Garcia, 48, a college professor who teaches and researches education policy, wants to make education the cen-

tral topic of his gubernator­ial campaign. The converted school bus, emblazoned with an image of Garcia’s family, is a shorthand symbol of that message.

But the days leading up to this August trip to Douglas had been about issues far from the classroom. Garcia was buffeted nearly daily by attacks over statements he had made, or appeared to have made. Many of the attacks came through social media by people associated with the re-election campaign of Gov. Doug Ducey.

Garcia was accused of calling for open borders, employing people who hated law enforcemen­t, and running out of money and not paying his staff. He also canceled a fundraisin­g event at the last minute, leaving supporters with a refrigerat­or full of uneaten, catered food.

It seemed like a week that could prove pivotal to Garcia’s campaign.
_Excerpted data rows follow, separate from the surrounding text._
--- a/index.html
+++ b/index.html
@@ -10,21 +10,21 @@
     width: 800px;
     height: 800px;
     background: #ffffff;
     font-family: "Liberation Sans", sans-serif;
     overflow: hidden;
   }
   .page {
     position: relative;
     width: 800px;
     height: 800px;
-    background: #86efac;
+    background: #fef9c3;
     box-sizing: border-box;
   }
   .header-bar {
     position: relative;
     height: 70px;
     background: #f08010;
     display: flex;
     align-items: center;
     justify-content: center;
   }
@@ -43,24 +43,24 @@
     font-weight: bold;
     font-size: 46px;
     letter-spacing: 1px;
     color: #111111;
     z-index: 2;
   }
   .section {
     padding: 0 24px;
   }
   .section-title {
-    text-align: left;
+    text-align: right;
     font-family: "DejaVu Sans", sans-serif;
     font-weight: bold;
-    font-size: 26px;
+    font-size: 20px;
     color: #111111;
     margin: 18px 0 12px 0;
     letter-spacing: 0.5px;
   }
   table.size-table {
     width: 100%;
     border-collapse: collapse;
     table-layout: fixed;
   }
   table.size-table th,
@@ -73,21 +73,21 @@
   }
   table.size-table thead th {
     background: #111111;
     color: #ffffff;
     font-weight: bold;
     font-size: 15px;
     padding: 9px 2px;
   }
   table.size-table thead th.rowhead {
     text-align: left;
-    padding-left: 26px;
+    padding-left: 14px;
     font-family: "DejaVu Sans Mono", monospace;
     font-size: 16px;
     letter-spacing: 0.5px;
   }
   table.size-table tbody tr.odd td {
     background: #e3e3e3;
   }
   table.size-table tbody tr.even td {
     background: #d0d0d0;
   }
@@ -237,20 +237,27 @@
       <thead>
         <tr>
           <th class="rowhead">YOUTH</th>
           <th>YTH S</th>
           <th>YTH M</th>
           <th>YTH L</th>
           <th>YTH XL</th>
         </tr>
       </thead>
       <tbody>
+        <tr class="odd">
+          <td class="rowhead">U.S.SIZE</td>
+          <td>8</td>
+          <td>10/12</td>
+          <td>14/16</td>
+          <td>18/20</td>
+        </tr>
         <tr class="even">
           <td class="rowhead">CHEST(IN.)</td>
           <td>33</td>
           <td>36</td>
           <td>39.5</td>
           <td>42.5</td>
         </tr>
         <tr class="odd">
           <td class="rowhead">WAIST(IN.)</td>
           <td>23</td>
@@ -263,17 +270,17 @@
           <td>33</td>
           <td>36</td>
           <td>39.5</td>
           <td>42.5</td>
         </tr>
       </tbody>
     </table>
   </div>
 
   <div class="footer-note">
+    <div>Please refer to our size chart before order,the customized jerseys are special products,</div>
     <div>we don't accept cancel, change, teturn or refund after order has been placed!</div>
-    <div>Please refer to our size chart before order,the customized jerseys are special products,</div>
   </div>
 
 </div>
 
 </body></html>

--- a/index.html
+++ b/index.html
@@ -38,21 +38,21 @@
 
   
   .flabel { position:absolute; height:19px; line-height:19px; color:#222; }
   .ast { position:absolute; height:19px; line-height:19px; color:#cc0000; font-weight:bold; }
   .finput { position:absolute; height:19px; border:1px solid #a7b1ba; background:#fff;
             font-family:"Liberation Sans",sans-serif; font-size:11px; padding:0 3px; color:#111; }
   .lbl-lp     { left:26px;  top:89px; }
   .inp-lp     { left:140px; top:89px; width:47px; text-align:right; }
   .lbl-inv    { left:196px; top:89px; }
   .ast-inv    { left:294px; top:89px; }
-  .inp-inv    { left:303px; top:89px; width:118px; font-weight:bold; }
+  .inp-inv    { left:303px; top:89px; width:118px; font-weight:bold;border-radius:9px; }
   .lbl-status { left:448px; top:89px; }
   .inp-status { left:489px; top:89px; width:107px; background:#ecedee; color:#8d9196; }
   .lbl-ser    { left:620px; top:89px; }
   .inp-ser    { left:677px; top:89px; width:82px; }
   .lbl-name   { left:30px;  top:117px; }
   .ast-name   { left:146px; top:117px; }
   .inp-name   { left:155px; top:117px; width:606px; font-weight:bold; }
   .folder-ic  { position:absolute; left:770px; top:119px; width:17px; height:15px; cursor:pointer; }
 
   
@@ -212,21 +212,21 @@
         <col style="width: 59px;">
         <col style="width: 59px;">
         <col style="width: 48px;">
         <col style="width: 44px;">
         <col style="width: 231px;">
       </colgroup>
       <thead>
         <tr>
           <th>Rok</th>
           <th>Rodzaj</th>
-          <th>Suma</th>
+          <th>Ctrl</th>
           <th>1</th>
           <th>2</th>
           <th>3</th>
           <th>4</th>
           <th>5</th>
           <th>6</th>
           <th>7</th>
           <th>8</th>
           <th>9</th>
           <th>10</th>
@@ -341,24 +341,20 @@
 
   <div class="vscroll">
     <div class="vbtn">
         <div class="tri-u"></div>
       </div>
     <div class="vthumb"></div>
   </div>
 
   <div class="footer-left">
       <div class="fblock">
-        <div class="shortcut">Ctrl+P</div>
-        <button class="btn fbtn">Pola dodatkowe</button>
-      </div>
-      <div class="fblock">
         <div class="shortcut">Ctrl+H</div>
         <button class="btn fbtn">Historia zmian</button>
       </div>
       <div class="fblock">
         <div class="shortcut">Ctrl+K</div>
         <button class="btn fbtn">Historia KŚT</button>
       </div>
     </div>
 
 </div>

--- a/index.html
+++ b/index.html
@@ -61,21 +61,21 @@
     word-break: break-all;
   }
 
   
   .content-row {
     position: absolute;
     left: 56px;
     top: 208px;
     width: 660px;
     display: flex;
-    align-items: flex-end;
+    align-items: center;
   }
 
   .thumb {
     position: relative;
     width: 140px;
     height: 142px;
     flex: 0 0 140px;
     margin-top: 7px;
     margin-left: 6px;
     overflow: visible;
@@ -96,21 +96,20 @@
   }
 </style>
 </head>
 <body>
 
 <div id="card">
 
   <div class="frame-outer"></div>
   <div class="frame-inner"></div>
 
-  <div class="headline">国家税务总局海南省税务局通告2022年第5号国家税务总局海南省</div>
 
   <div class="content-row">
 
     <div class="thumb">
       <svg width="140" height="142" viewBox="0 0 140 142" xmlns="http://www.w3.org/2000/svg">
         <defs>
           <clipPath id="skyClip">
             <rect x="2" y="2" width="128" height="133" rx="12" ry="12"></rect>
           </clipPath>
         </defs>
He was leading his two contenders in the Democratic primary, but there were enough undecided voters to tip the balance. Garcia’s fate in the primary, and whether he would survive to face Ducey in the general election in November, seemed to hinge on how he weathered the barrage of negative news.

Garcia placed his coffee in a shallow sink, which experience riding this bus for campaign trips has taught him was spill-proof, and headed to a bus seat in the back. “I’m crashing,” he said.

The bus had a wall about midway through with a door that closed mainly in spirit. The room had a conference table flanked by two rows of bus benches. The area could be used for strategy sessions. But now, it would be used for more shut-eye.

As the bus pulled out of the central Phoenix lot, Garcia was curled up on the bench seat and appeared asleep. A byproduct of being a soldier, he would say later, was that he can sleep anywhere, at any time.

The trip to Douglas and back would take 15 hours, providing a Republic reporter tagging along with unrestrict­ed and unconditio­nal access to the candidate. Once he awoke.

“That’s what happens when you’re the front-runner. Getting it from both sides.”

From Army enlistment to Ph.D.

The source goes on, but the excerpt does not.